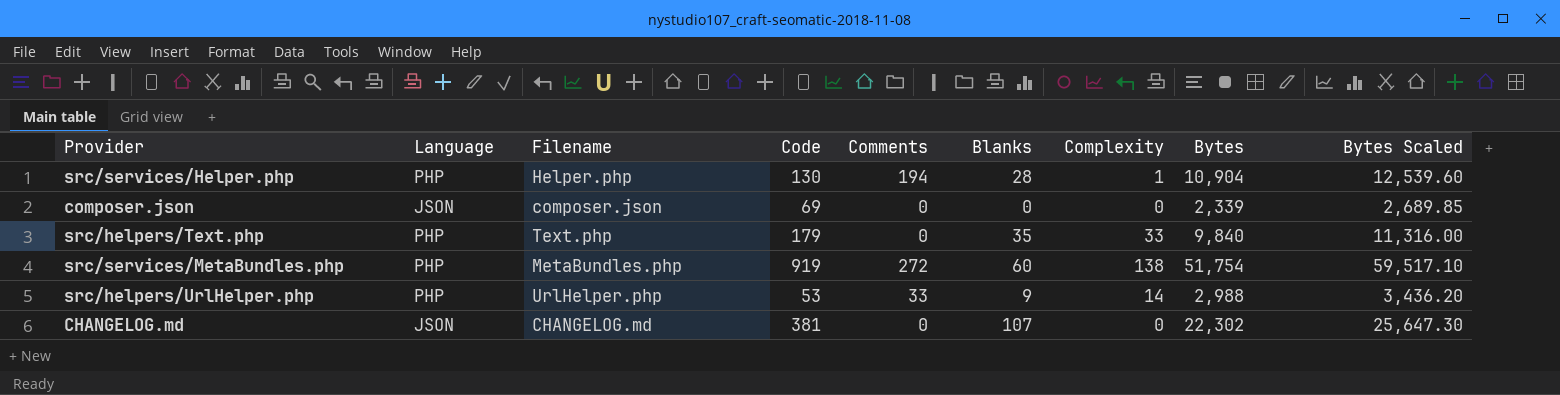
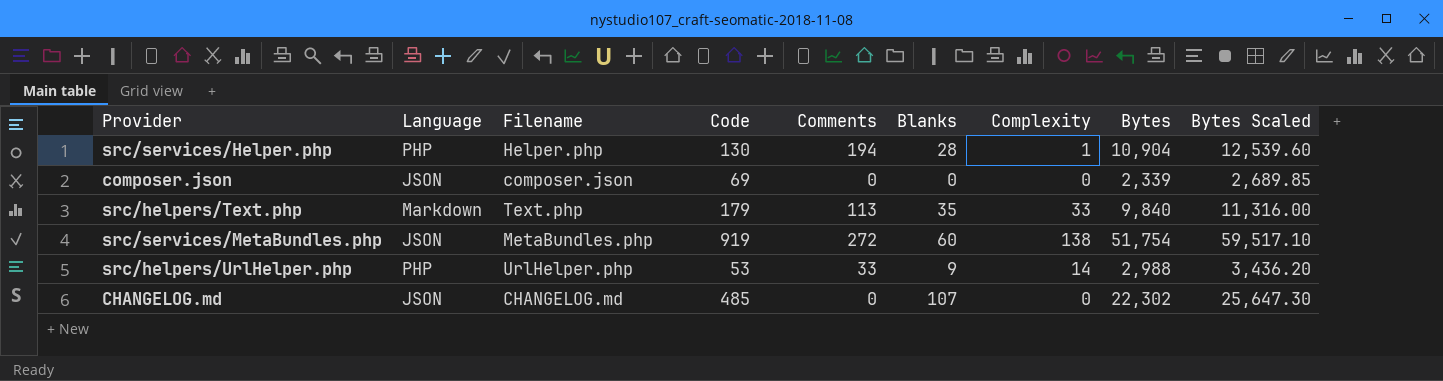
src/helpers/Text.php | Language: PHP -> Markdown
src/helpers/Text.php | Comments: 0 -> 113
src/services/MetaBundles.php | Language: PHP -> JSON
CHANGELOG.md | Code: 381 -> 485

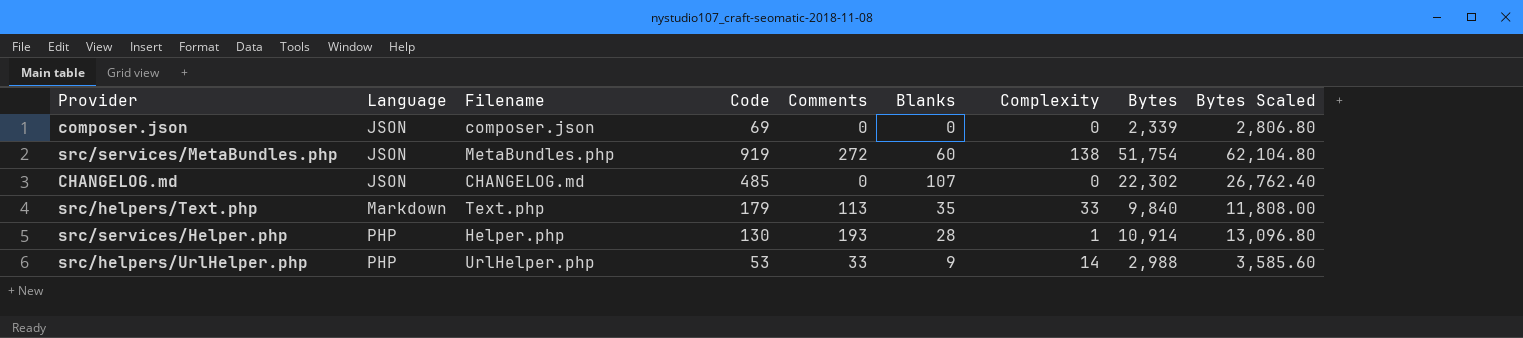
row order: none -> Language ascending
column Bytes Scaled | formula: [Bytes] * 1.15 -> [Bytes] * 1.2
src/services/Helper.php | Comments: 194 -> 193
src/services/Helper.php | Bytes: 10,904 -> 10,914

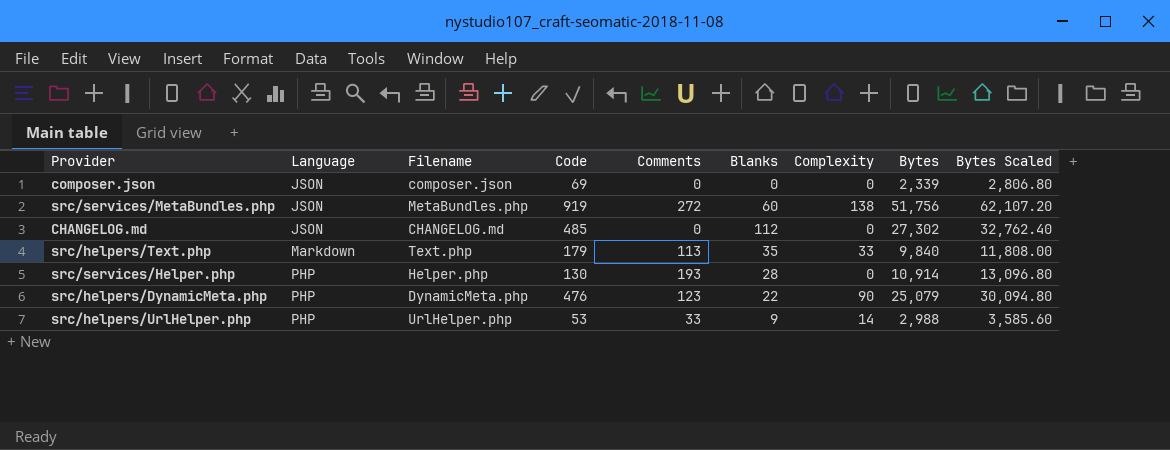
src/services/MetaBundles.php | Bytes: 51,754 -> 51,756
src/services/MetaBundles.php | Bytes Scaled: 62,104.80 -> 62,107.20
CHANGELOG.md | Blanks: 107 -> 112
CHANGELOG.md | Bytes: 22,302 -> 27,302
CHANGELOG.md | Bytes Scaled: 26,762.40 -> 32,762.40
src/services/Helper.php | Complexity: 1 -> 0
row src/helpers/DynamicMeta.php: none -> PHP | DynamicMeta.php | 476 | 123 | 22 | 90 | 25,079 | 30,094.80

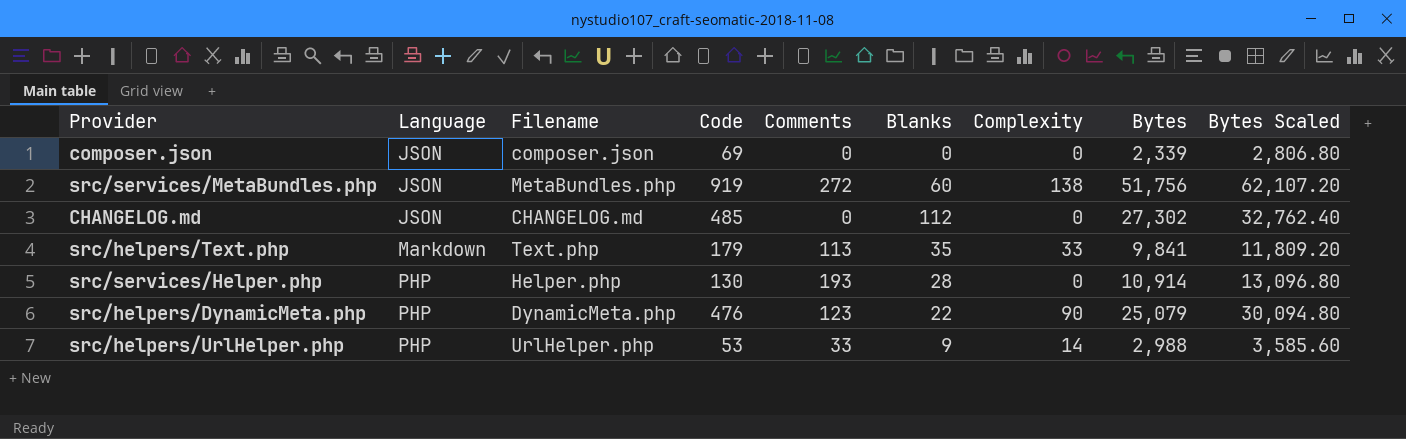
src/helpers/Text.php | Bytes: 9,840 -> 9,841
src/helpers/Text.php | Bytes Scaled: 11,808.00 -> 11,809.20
******************************
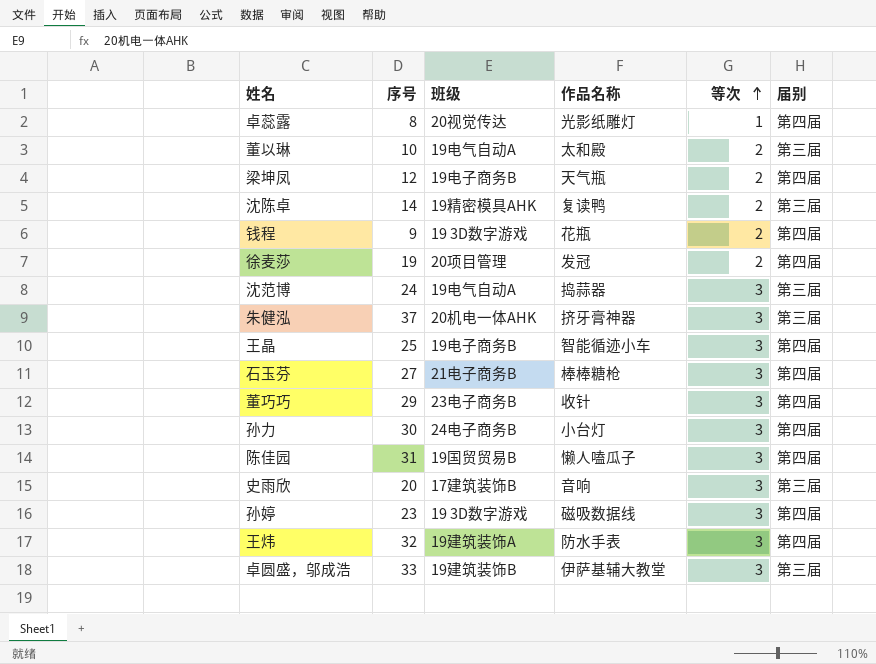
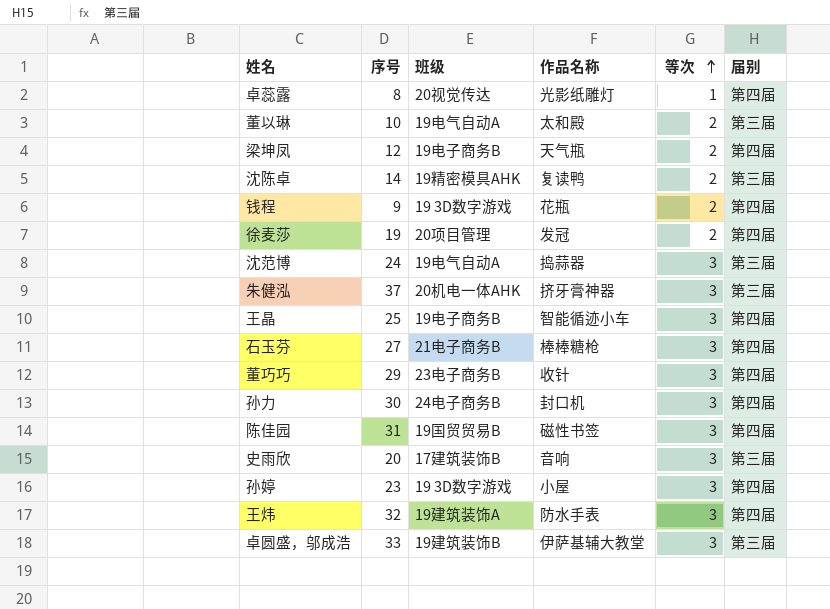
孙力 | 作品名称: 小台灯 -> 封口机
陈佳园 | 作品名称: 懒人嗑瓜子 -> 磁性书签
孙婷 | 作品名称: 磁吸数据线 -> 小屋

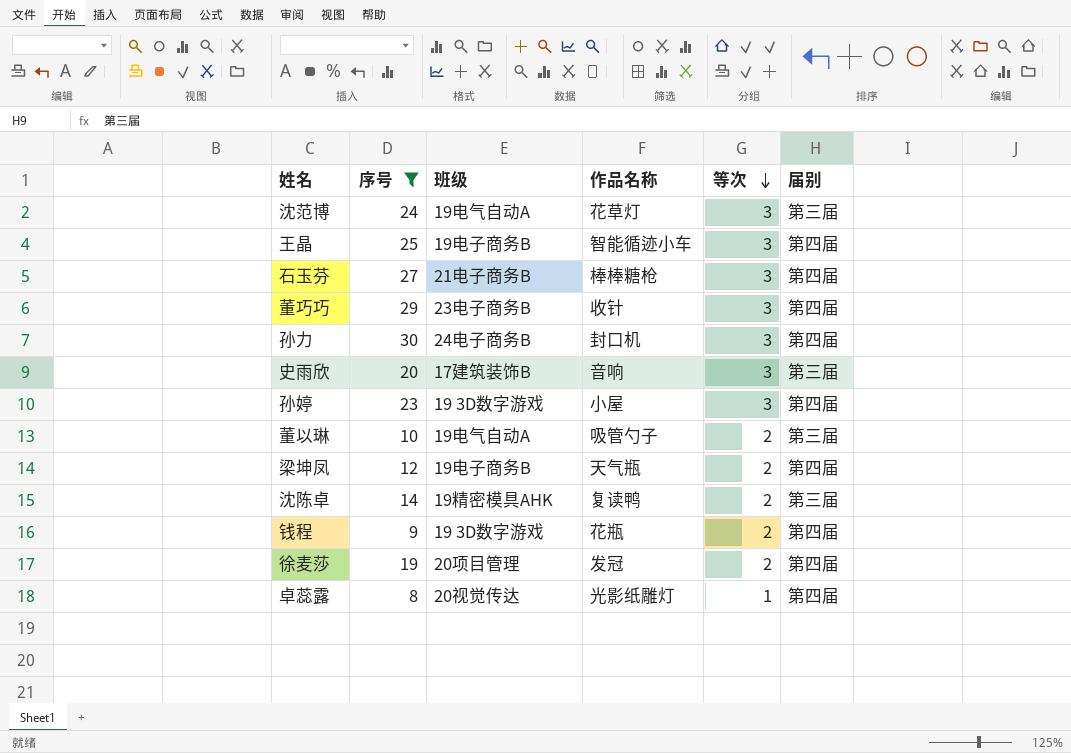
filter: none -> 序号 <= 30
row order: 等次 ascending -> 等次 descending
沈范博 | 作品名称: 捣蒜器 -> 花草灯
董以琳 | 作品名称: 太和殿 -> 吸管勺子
******************************
Going through the listing above, please work out how many lines contain the word "CHANGELOG", and give the number alone.

4